A novel of 2D 3D combination carbon electrode to improve yeast microbial fuel cell performance

Abstract

This study developed a unique and outstanding 2D-3D anode using an Activated Carbon (AC) or Charcoal Powder (CP) coating on the carbon felt (CF) surface. The anode structure’s high surface area and outstanding electrical conductivity were discovered to improve the enrichment and growth of yeast (Saccharomyces cerevisiae) and promote extracellular electron transfer (EET) from the yeast to the anode surface in a Microbial Fuel Cell (MFC) system.
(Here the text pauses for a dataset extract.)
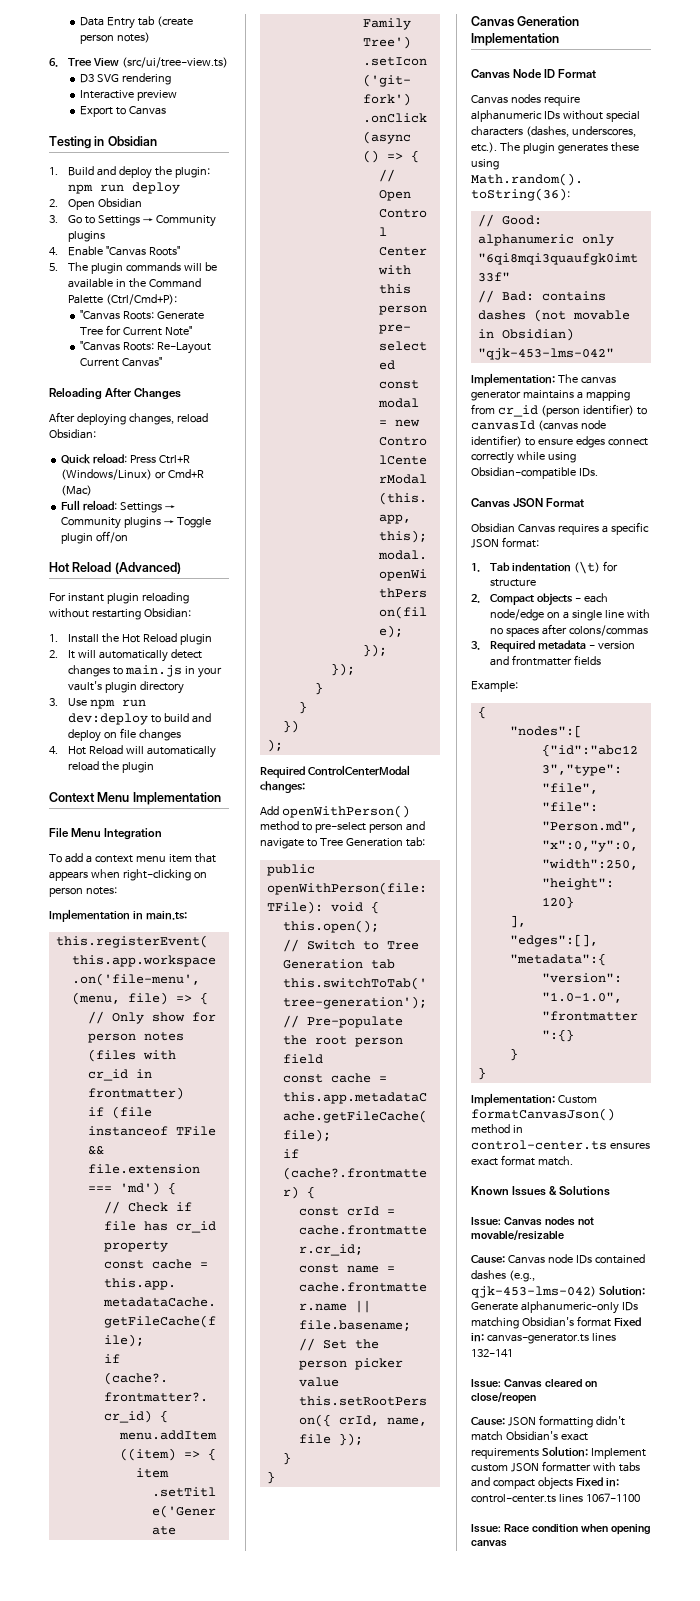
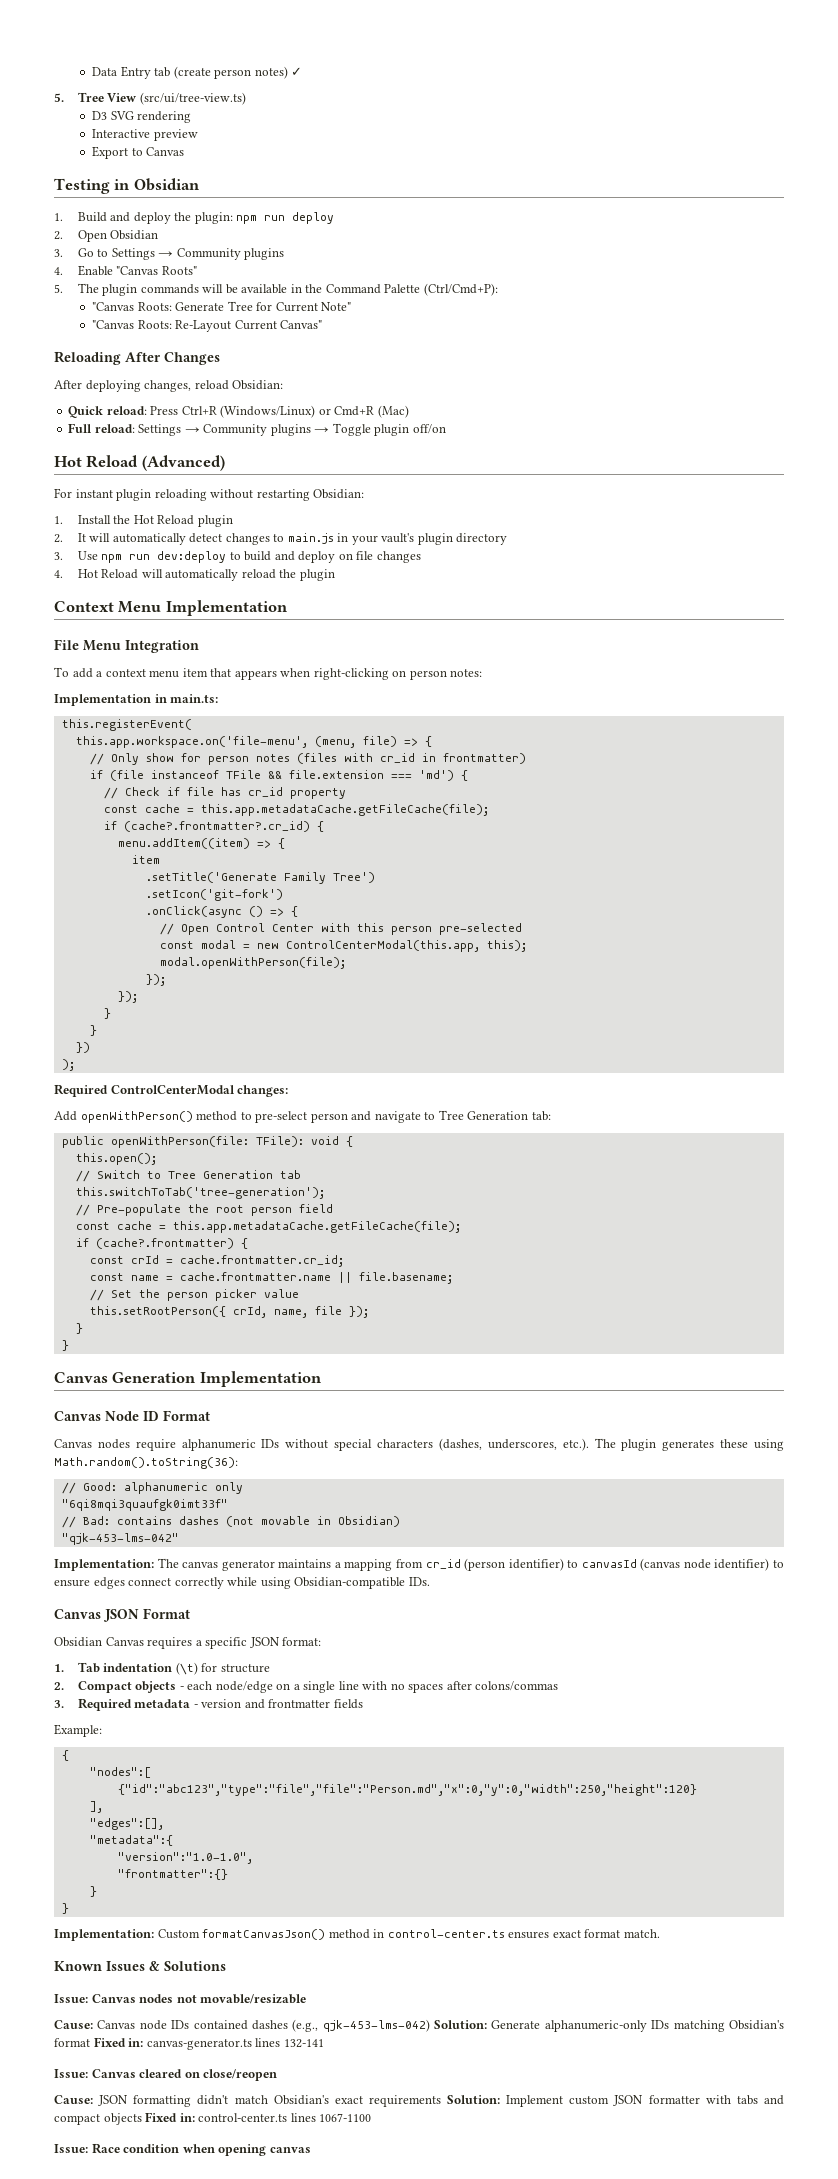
- Data Entry tab (create person notes)
- 6. Tree View (src/ui/tree-view.ts)
+ Data Entry tab (create person notes) ✓
+ 5. Tree View (src/ui/tree-view.ts)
Subsequently, an extensive characterization including surface morphology, X-ray diffraction, electrochemical analysis, and biofilm adhesion tests, was performed to the hybrid material’s suitability as an MFC anode. The maximum power density of an MFC, installed with the CF/AC as a 2D-3D hybrid anode, was 54.58 mW m−2 or 442% higher, compared to the bare CF counterpart. In addition, the hybrid anode produced an internal resistance of 345 Ω in the MFC or about 77% lower, compared to the bare CF counterpart. This improved performance was in turn responsible for the 2.26-fold increase in the quantity of biofilm deposited at the CF/AC anode surface, compared to the bare CF counterpart. Therefore, this hybrid anode manufactured using a simple dip-coating method is a promising anode for high-performance MFC applications.